建物は彫刻作品が点在する広大な敷地の一角に、遥か遠方の桜島を焦点とする軸線の雄大なアート作品をアプローチとして、それに直交するゲートのように建っています。軸線を引込んだ部分を半外部的なエントランスホールとして、そこから先の屋外展示スペースや建物内の展示室、カフェ・ショップ、多目的ホールなどへと人々を誘導します。シリンダー状の建物先端部にはカフェ・ショップがあり、野外の展示作品を見ながら雄大な風景を堪能できるテラスが併設されています。内部展示室も彫刻作品に相応しくトップライトから大胆に外光を採り入れた明るい展示室で、外壁側にも外部空間との連続性を感じられるように開口が用意されていましたが、ここは、近年、内部収蔵スペースの不足もあって、展示壁として閉じた形で運営されているのは少し残念です。しかし、建物は全体的に美しく維持されており、大切に扱われていることを確認しました。

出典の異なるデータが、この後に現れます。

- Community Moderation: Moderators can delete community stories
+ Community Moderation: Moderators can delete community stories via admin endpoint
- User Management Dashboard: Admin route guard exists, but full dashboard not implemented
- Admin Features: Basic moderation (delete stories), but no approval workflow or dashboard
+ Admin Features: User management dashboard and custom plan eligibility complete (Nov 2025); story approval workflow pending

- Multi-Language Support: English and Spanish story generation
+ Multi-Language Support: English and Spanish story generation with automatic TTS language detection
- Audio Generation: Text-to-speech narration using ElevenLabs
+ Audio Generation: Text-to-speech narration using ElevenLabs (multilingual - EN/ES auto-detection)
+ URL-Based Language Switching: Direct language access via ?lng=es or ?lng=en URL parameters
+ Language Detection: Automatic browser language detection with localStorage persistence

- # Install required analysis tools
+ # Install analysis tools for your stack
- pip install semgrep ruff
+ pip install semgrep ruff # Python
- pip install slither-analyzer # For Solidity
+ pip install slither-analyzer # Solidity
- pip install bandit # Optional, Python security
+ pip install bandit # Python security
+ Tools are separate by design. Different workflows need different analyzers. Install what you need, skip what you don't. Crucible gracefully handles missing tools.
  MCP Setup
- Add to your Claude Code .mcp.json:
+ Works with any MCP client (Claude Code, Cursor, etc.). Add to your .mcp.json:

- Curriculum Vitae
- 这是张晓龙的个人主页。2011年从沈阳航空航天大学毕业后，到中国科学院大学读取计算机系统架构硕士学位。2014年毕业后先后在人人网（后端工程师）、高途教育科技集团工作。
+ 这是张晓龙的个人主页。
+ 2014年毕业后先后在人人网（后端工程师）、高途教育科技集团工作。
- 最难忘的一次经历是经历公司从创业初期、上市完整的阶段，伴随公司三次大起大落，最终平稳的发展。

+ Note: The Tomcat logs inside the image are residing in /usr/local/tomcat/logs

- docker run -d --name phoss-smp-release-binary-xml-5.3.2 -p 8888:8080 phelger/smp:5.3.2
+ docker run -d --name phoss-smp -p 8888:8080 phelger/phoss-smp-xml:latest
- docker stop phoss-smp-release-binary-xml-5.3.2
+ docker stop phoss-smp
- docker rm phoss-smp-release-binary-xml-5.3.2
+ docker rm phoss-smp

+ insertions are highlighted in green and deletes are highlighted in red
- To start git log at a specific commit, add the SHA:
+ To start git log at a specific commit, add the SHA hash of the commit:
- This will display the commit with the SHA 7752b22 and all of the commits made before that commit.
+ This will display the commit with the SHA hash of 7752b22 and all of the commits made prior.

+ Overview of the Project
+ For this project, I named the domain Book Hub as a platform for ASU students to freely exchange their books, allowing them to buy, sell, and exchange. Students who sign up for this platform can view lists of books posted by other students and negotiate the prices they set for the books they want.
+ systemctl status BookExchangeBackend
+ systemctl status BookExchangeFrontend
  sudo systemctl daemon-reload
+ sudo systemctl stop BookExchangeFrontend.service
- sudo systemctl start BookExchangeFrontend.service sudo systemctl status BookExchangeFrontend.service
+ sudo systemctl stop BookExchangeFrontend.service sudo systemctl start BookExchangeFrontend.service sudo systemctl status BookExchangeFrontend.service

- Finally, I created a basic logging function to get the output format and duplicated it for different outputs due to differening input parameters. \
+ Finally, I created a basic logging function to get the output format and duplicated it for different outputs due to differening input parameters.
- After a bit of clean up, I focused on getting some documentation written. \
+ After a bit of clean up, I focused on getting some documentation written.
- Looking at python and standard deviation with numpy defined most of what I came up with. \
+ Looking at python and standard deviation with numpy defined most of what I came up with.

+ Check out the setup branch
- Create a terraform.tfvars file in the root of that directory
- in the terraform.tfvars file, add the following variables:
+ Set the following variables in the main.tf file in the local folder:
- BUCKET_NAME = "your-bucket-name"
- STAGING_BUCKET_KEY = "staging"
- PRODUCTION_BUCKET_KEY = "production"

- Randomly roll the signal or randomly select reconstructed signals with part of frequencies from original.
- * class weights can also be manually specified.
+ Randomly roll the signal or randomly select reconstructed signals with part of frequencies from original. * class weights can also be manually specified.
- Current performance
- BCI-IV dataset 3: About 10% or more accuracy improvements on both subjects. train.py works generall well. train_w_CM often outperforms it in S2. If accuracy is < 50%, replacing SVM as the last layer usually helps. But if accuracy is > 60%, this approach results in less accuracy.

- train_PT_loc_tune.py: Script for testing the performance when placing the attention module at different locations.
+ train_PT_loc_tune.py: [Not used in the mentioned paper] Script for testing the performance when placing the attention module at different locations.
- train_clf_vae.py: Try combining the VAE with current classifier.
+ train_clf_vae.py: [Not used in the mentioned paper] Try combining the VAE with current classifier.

毎年の著名作家の特別企画展や一般の人々へのアート普及活動の充実は素晴らしく、広報・出版、調査・研究活動も報告書に詳細にまとめられており、運営者がこの建物を拠点に地域の文化育成に多大の貢献をされていることがうかがえます。欲を言えば、外壁の一部やエントランスホールの雨掛かり部分の床の黒ずみを清掃するようなメンテナンスの予算にも少し配慮して頂ければと思います。
また、今までにここで開催されたアートイベントや作家の作品の豊かな映像データが保管されていて、多目的ホールの一角で細々と上映されていましたが、ライブラリー機能をより充実させて、施設全体が現代作家の生のアート作品体験とその資料閲覧が同時にできる拠点的な場に育ってくれることを期待したいと思います。